RECORDS TO PROCESS START

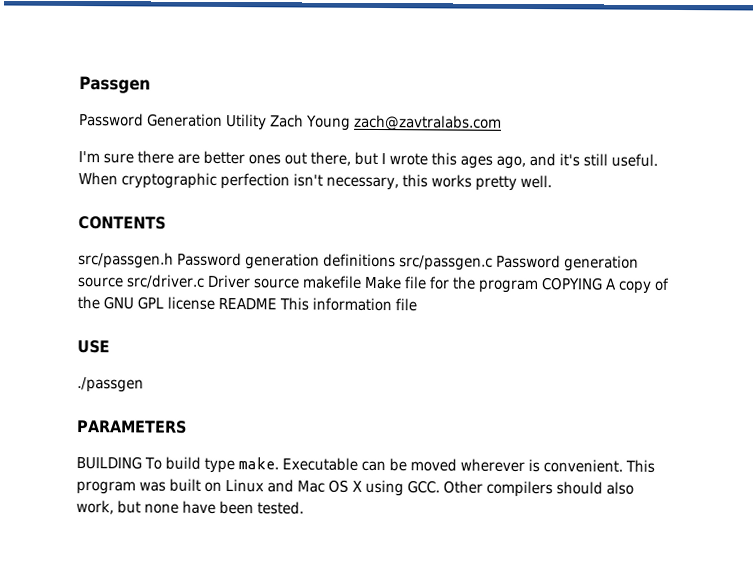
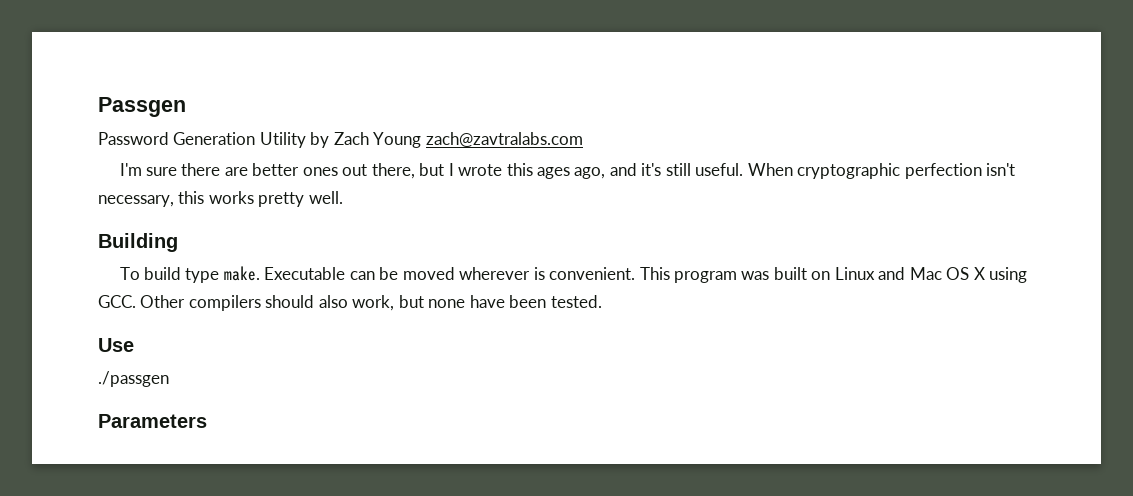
(267, 122) none -> [310,132,330,148] by
[78,216,166,230] [78,252,639,272] [77,274,670,294] [77,296,417,312] [77,340,110,354] [77,377,144,393] [76,420,187,434] [76,456,142,470] CONTENTS // src/passgen.h Password generation definitions src/passgen.c Password generation source src/driver.c Driver source makefile Make file for the program COPYING A copy of the GNU GPL license README This information file // USE // ./passgen // PARAMETERS // BUILDING -> [98,233,178,252] Building //
(304, 508) none -> [98,338,134,352] [98,371,169,387] [98,414,207,428] // Use // ./passgen // Parameters

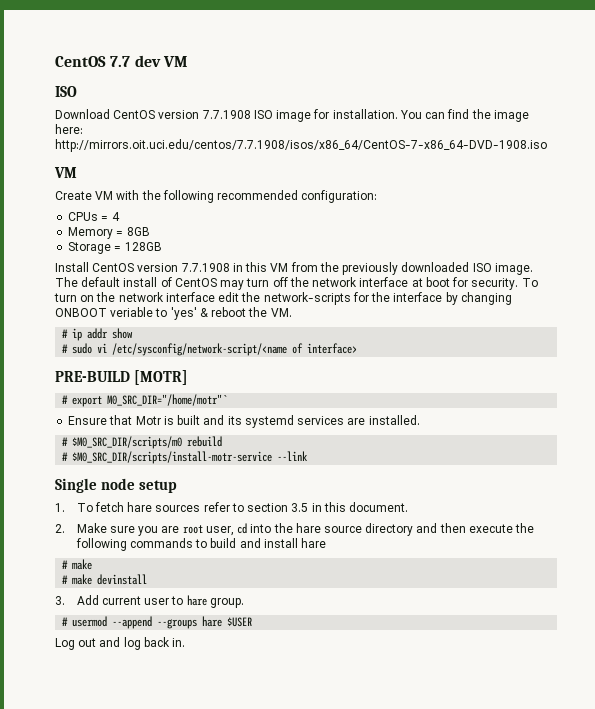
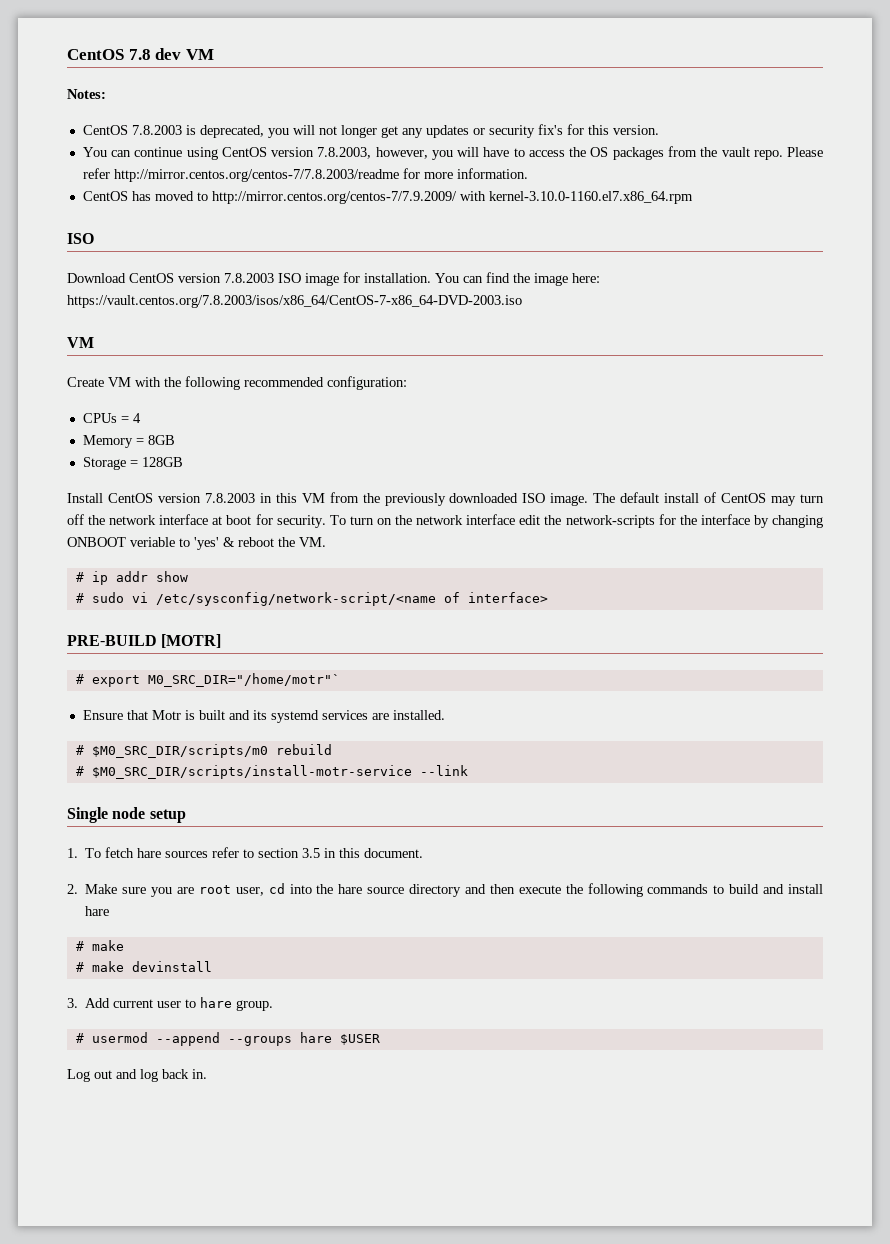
[55,56,131,67] CentOS 7.7 -> [67,49,151,60] CentOS 7.8
(188, 61) none -> [67,89,106,99] [82,124,659,138] [82,146,824,160] [82,168,528,182] [82,191,693,204] // Notes: // CentOS 7.8.2003 is deprecated, you will not longer get any updates or security fix's for this version. // You can continue using CentOS version 7.8.2003, however, you will have to access the OS packages from the vault repo. Please refer http://mirror.centos.org/centos-7/7.8.2003/readme for more information. // CentOS has moved to http://mirror.centos.org/centos-7/7.9.2009/ with kernel-3.10.0-1160.el7.x86_64.rpm
[202,110,251,119] 7.7.1908 -> [224,273,274,283] 7.8.2003
[55,139,547,152] http://mirrors.oit.uci.edu/centos/7.7.1908/isos/x86_64/CentOS-7-x86_64-DVD-1908.iso -> [67,295,522,308] https://vault.centos.org/7.8.2003/isos/x86_64/CentOS-7-x86_64-DVD-2003.iso
[181,263,230,272] 7.7.1908 -> [204,493,255,503] 7.8.2003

RECORDS TO PROCESS END

> [WORK INSTRUCTIONS]
Once the pictures are dropped, please print every remaining line of the material verbatim.

> [ANSWER AREA]
(267, 122) none -> [310,132,330,148] by
[78,216,166,230] [78,252,639,272] [77,274,670,294] [77,296,417,312] [77,340,110,354] [77,377,144,393] [76,420,187,434] [76,456,142,470] CONTENTS // src/passgen.h Password generation definitions src/passgen.c Password generation source src/driver.c Driver source makefile Make file for the program COPYING A copy of the GNU GPL license README This information file // USE // ./passgen // PARAMETERS // BUILDING -> [98,233,178,252] Building //
(304, 508) none -> [98,338,134,352] [98,371,169,387] [98,414,207,428] // Use // ./passgen // Parameters

[55,56,131,67] CentOS 7.7 -> [67,49,151,60] CentOS 7.8
(188, 61) none -> [67,89,106,99] [82,124,659,138] [82,146,824,160] [82,168,528,182] [82,191,693,204] // Notes: // CentOS 7.8.2003 is deprecated, you will not longer get any updates or security fix's for this version. // You can continue using CentOS version 7.8.2003, however, you will have to access the OS packages from the vault repo. Please refer http://mirror.centos.org/centos-7/7.8.2003/readme for more information. // CentOS has moved to http://mirror.centos.org/centos-7/7.9.2009/ with kernel-3.10.0-1160.el7.x86_64.rpm
[202,110,251,119] 7.7.1908 -> [224,273,274,283] 7.8.2003
[55,139,547,152] http://mirrors.oit.uci.edu/centos/7.7.1908/isos/x86_64/CentOS-7-x86_64-DVD-1908.iso -> [67,295,522,308] https://vault.centos.org/7.8.2003/isos/x86_64/CentOS-7-x86_64-DVD-2003.iso
[181,263,230,272] 7.7.1908 -> [204,493,255,503] 7.8.2003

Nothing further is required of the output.